Your objective: Retype the records in full, and please keep the pictures out of the copy.

Front-end code edit data:
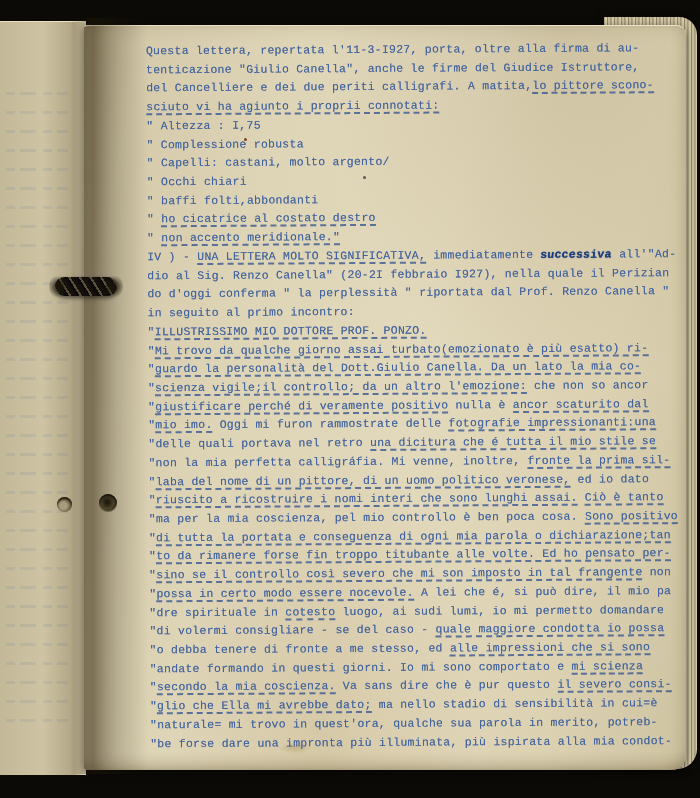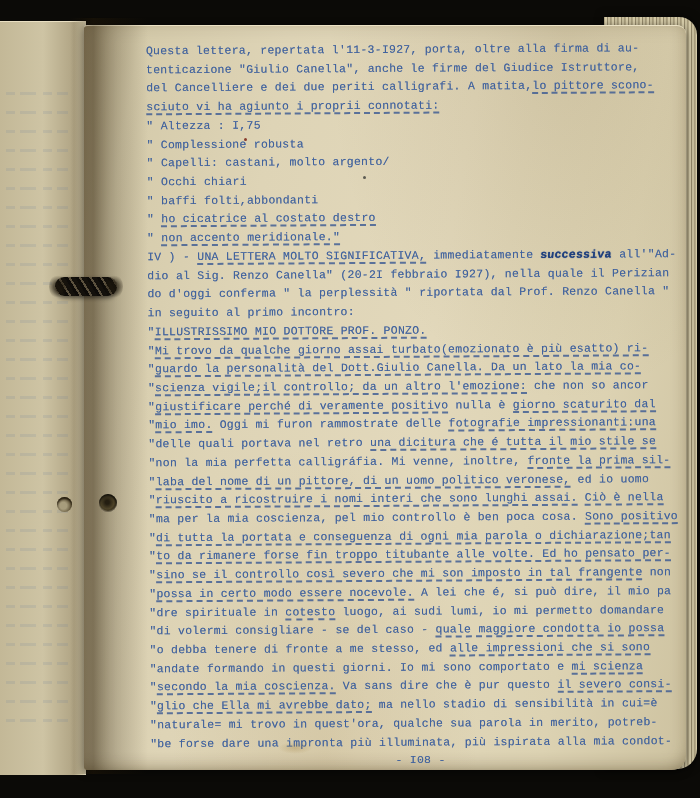--- a/index.html
+++ b/index.html
@@ -87,7 +87,7 @@
         <div class="tl"><span>"</span><span class="u">Mi trovo da qualche giorno assai turbato(emozionato è più esatto) ri-</span></div>
         <div class="tl"><span>"</span><span class="u">guardo la personalità del Dott.Giulio Canella. Da un lato la mia co-</span></div>
         <div class="tl"><span>"</span><span class="u">scienza vigile;il controllo; da un altro l'emozione:</span><span> che non so ancor</span></div>
-        <div class="tl"><span>"</span><span class="u">giustificare perché di veramente positivo</span><span> nulla è </span><span class="u">giorno scaturito dal</span></div>
+        <div class="tl"><span>"</span><span class="u">giustificare perché di veramente positivo</span><span> nulla è </span><span class="u">ancor scaturito dal</span></div>
         <div class="tl"><span>"</span><span class="u">mio imo.</span><span> Oggi mi furon rammostrate delle </span><span class="u">fotografie impressionanti:una</span></div>
         <div class="tl"><span>"</span><span>delle quali portava nel retro </span><span class="u">una dicitura che é tutta il mio stile se</span></div>
         <div class="tl"><span>"</span><span>non la mia perfetta calligráfia. Mi venne, inoltre, </span><span class="u">fronte la prima sil-</span></div>

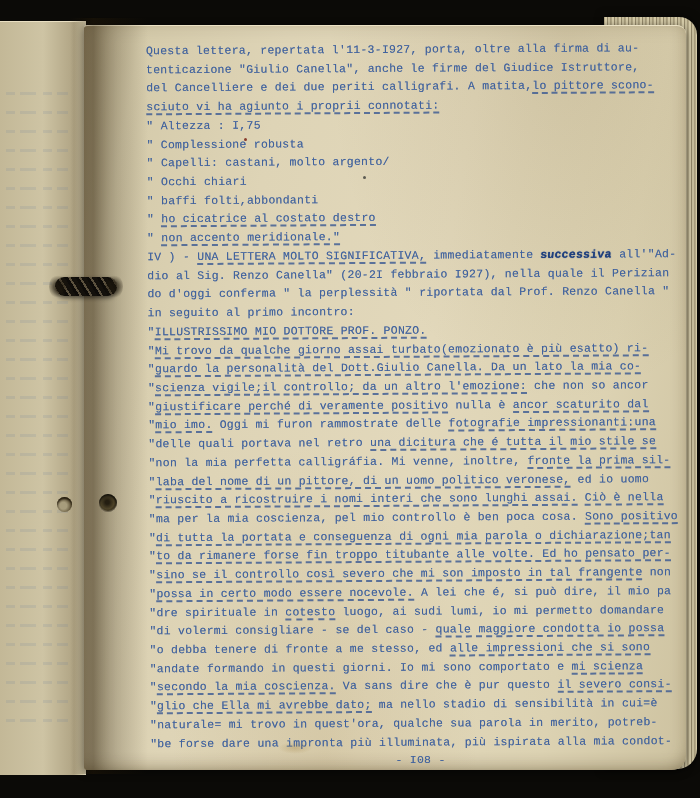--- a/index.html
+++ b/index.html
@@ -91,7 +91,7 @@
         <div class="tl"><span>"</span><span class="u">mio imo.</span><span> Oggi mi furon rammostrate delle </span><span class="u">fotografie impressionanti:una</span></div>
         <div class="tl"><span>"</span><span>delle quali portava nel retro </span><span class="u">una dicitura che é tutta il mio stile se</span></div>
         <div class="tl"><span>"</span><span>non la mia perfetta calligráfia. Mi venne, inoltre, </span><span class="u">fronte la prima sil-</span></div>
-        <div class="tl"><span>"</span><span class="u">laba del nome di un pittore, di un uomo politico veronese,</span><span> ed io uomo</span></div>
+        <div class="tl"><span>"</span><span class="u">laba del nome di un pittore, di un uomo politico veronese,</span><span> ed io dato</span></div>
         <div class="tl"><span>"</span><span class="u">riuscito a ricostruire i nomi interi che sono lunghi assai.</span><span> </span><span class="u">Ciò è nella</span></div>
         <div class="tl"><span>"</span><span>ma per la mia coscienza, pel mio controllo è ben poca cosa. </span><span class="u">Sono positivo</span></div>
         <div class="tl"><span>"</span><span class="u">di tutta la portata e conseguenza di ogni mia parola o dichiarazione;tan</span></div>

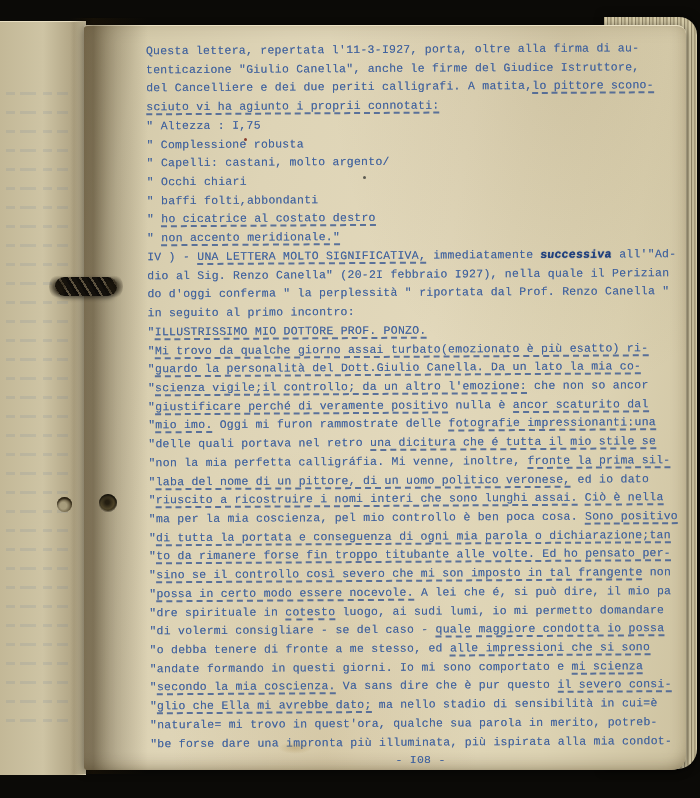--- a/index.html
+++ b/index.html
@@ -92,7 +92,7 @@
         <div class="tl"><span>"</span><span>delle quali portava nel retro </span><span class="u">una dicitura che é tutta il mio stile se</span></div>
         <div class="tl"><span>"</span><span>non la mia perfetta calligráfia. Mi venne, inoltre, </span><span class="u">fronte la prima sil-</span></div>
         <div class="tl"><span>"</span><span class="u">laba del nome di un pittore, di un uomo politico veronese,</span><span> ed io dato</span></div>
-        <div class="tl"><span>"</span><span class="u">riuscito a ricostruire i nomi interi che sono lunghi assai.</span><span> </span><span class="u">Ciò è nella</span></div>
+        <div class="tl"><span>"</span><span class="u">riuscito a ricostruire i nomi interi che sono lunghi assai.</span><span> </span><span class="u">Ciò è tanto</span></div>
         <div class="tl"><span>"</span><span>ma per la mia coscienza, pel mio controllo è ben poca cosa. </span><span class="u">Sono positivo</span></div>
         <div class="tl"><span>"</span><span class="u">di tutta la portata e conseguenza di ogni mia parola o dichiarazione;tan</span></div>
         <div class="tl"><span>"</span><span class="u">to da rimanere forse fin troppo titubante alle volte. Ed ho pensato per-</span></div>

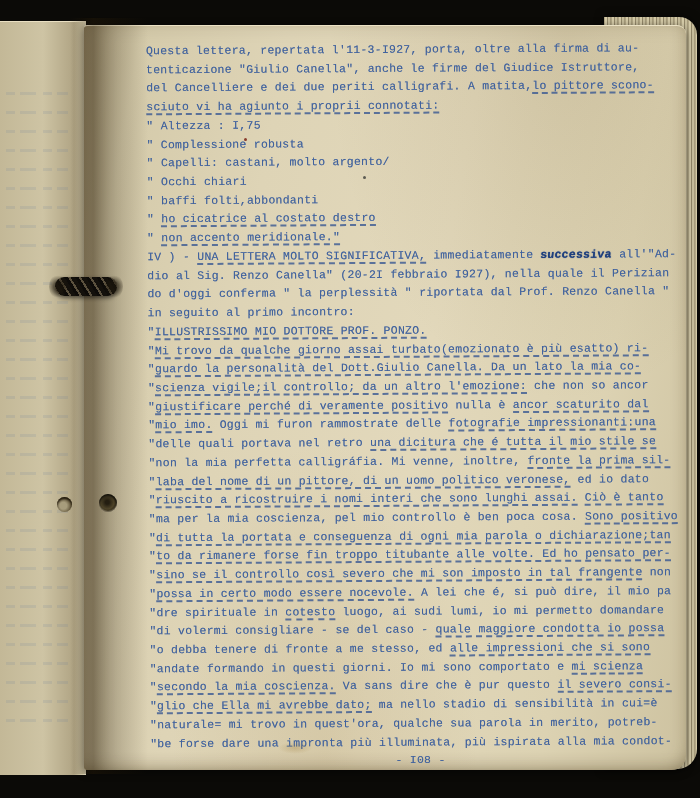--- a/index.html
+++ b/index.html
@@ -107,7 +107,6 @@
         <div class="tl"><span>"</span><span>naturale= mi trovo in quest'ora, qualche sua parola in merito, potreb-</span></div>
         <div class="tl"><span>"</span><span>be forse dare una impronta più illuminata, più ispirata alla mia condot-</span></div>
       </div>
-    <div class="page-number">- I08 -</div>
   </div>
 
   <div class="gutter-shadow"></div>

Reply:
--- a/index.html
+++ b/index.html
@@ -87,7 +87,7 @@
         <div class="tl"><span>"</span><span class="u">Mi trovo da qualche giorno assai turbato(emozionato è più esatto) ri-</span></div>
         <div class="tl"><span>"</span><span class="u">guardo la personalità del Dott.Giulio Canella. Da un lato la mia co-</span></div>
         <div class="tl"><span>"</span><span class="u">scienza vigile;il controllo; da un altro l'emozione:</span><span> che non so ancor</span></div>
-        <div class="tl"><span>"</span><span class="u">giustificare perché di veramente positivo</span><span> nulla è </span><span class="u">giorno scaturito dal</span></div>
+        <div class="tl"><span>"</span><span class="u">giustificare perché di veramente positivo</span><span> nulla è </span><span class="u">ancor scaturito dal</span></div>
         <div class="tl"><span>"</span><span class="u">mio imo.</span><span> Oggi mi furon rammostrate delle </span><span class="u">fotografie impressionanti:una</span></div>
         <div class="tl"><span>"</span><span>delle quali portava nel retro </span><span class="u">una dicitura che é tutta il mio stile se</span></div>
         <div class="tl"><span>"</span><span>non la mia perfetta calligráfia. Mi venne, inoltre, </span><span class="u">fronte la prima sil-</span></div>

--- a/index.html
+++ b/index.html
@@ -91,7 +91,7 @@
         <div class="tl"><span>"</span><span class="u">mio imo.</span><span> Oggi mi furon rammostrate delle </span><span class="u">fotografie impressionanti:una</span></div>
         <div class="tl"><span>"</span><span>delle quali portava nel retro </span><span class="u">una dicitura che é tutta il mio stile se</span></div>
         <div class="tl"><span>"</span><span>non la mia perfetta calligráfia. Mi venne, inoltre, </span><span class="u">fronte la prima sil-</span></div>
-        <div class="tl"><span>"</span><span class="u">laba del nome di un pittore, di un uomo politico veronese,</span><span> ed io uomo</span></div>
+        <div class="tl"><span>"</span><span class="u">laba del nome di un pittore, di un uomo politico veronese,</span><span> ed io dato</span></div>
         <div class="tl"><span>"</span><span class="u">riuscito a ricostruire i nomi interi che sono lunghi assai.</span><span> </span><span class="u">Ciò è nella</span></div>
         <div class="tl"><span>"</span><span>ma per la mia coscienza, pel mio controllo è ben poca cosa. </span><span class="u">Sono positivo</span></div>
         <div class="tl"><span>"</span><span class="u">di tutta la portata e conseguenza di ogni mia parola o dichiarazione;tan</span></div>

--- a/index.html
+++ b/index.html
@@ -92,7 +92,7 @@
         <div class="tl"><span>"</span><span>delle quali portava nel retro </span><span class="u">una dicitura che é tutta il mio stile se</span></div>
         <div class="tl"><span>"</span><span>non la mia perfetta calligráfia. Mi venne, inoltre, </span><span class="u">fronte la prima sil-</span></div>
         <div class="tl"><span>"</span><span class="u">laba del nome di un pittore, di un uomo politico veronese,</span><span> ed io dato</span></div>
-        <div class="tl"><span>"</span><span class="u">riuscito a ricostruire i nomi interi che sono lunghi assai.</span><span> </span><span class="u">Ciò è nella</span></div>
+        <div class="tl"><span>"</span><span class="u">riuscito a ricostruire i nomi interi che sono lunghi assai.</span><span> </span><span class="u">Ciò è tanto</span></div>
         <div class="tl"><span>"</span><span>ma per la mia coscienza, pel mio controllo è ben poca cosa. </span><span class="u">Sono positivo</span></div>
         <div class="tl"><span>"</span><span class="u">di tutta la portata e conseguenza di ogni mia parola o dichiarazione;tan</span></div>
         <div class="tl"><span>"</span><span class="u">to da rimanere forse fin troppo titubante alle volte. Ed ho pensato per-</span></div>

--- a/index.html
+++ b/index.html
@@ -107,7 +107,6 @@
         <div class="tl"><span>"</span><span>naturale= mi trovo in quest'ora, qualche sua parola in merito, potreb-</span></div>
         <div class="tl"><span>"</span><span>be forse dare una impronta più illuminata, più ispirata alla mia condot-</span></div>
       </div>
-    <div class="page-number">- I08 -</div>
   </div>
 
   <div class="gutter-shadow"></div>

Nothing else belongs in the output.